**RECORDED INFORMATION**
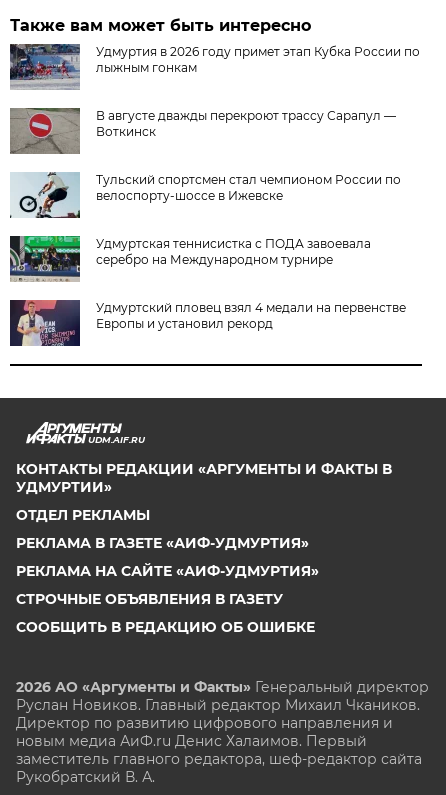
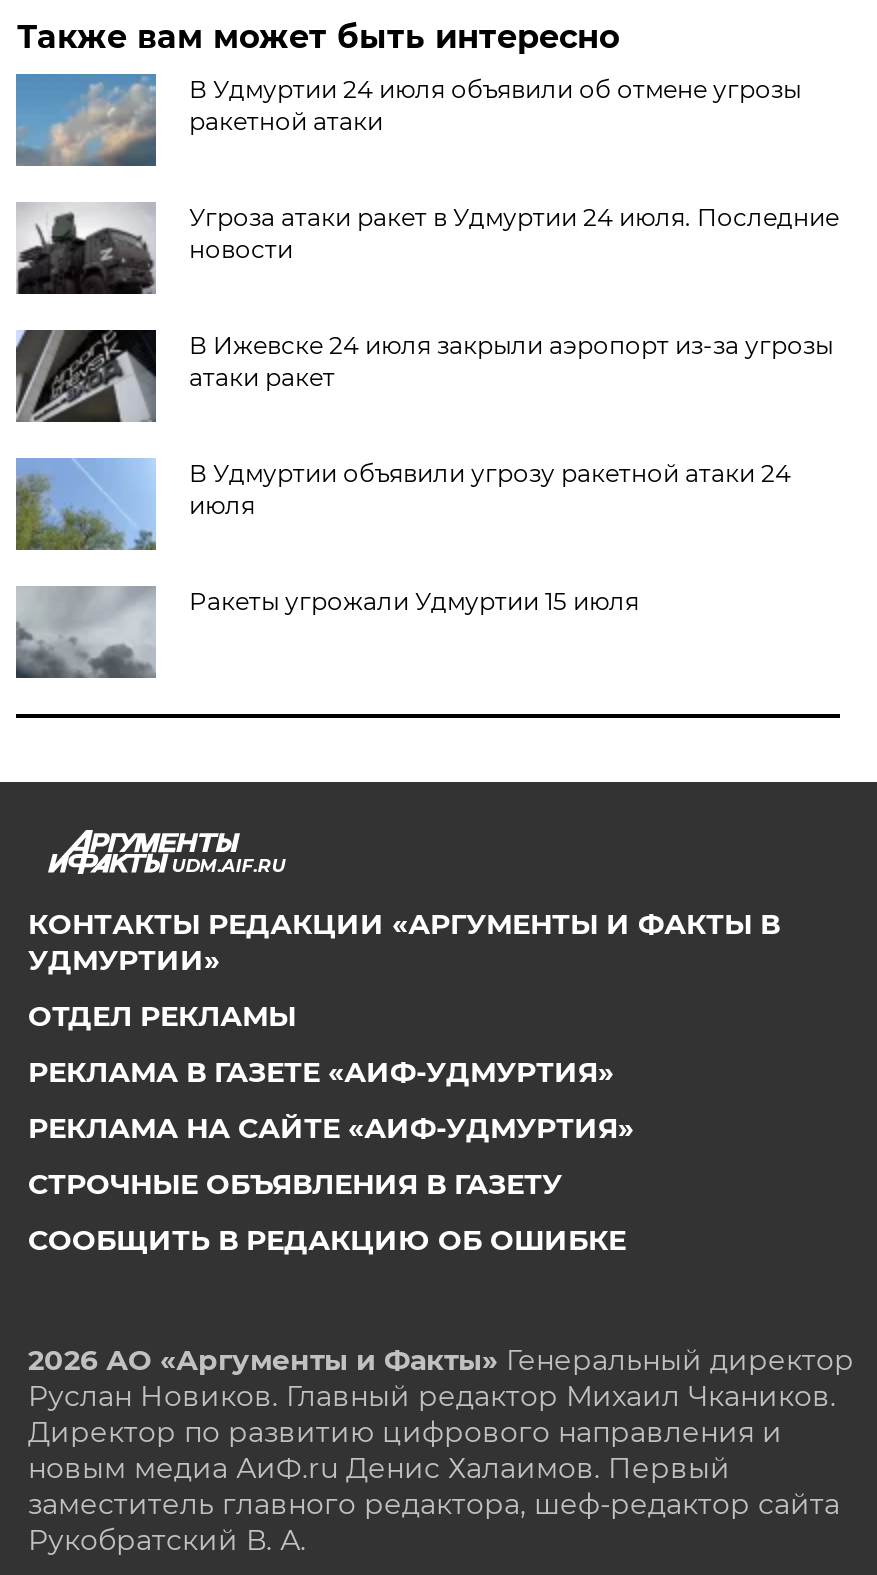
- [image]
- Удмуртия в 2026 году примет этап Кубка России по
- лыжным гонкам
+ [image]
+ В Удмуртии 24 июля объявили об отмене угрозы
+ ракетной атаки

- [image]
- В августе дважды перекроют трассу Сарапул —
- Воткинск
+ [image]
+ Угроза атаки ракет в Удмуртии 24 июля. Последние
+ новости

- [image]
- Тульский спортсмен стал чемпионом России по
- велоспорту-шоссе в Ижевске
+ [image]
+ В Ижевске 24 июля закрыли аэропорт из-за угрозы
+ атаки ракет

- [image]
- Удмуртская теннисистка с ПОДА завоевала
- серебро на Международном турнире
+ [image]
+ В Удмуртии объявили угрозу ракетной атаки 24
+ июля

- [image]
- Удмуртский пловец взял 4 медали на первенстве
- Европы и установил рекорд
+ [image]
+ Ракеты угрожали Удмуртии 15 июля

**TASK DETAILS**
Copy each line from the data that features the string "ракетной".

**EXERCISE RESPONSE**
+ ракетной атаки
+ В Удмуртии объявили угрозу ракетной атаки 24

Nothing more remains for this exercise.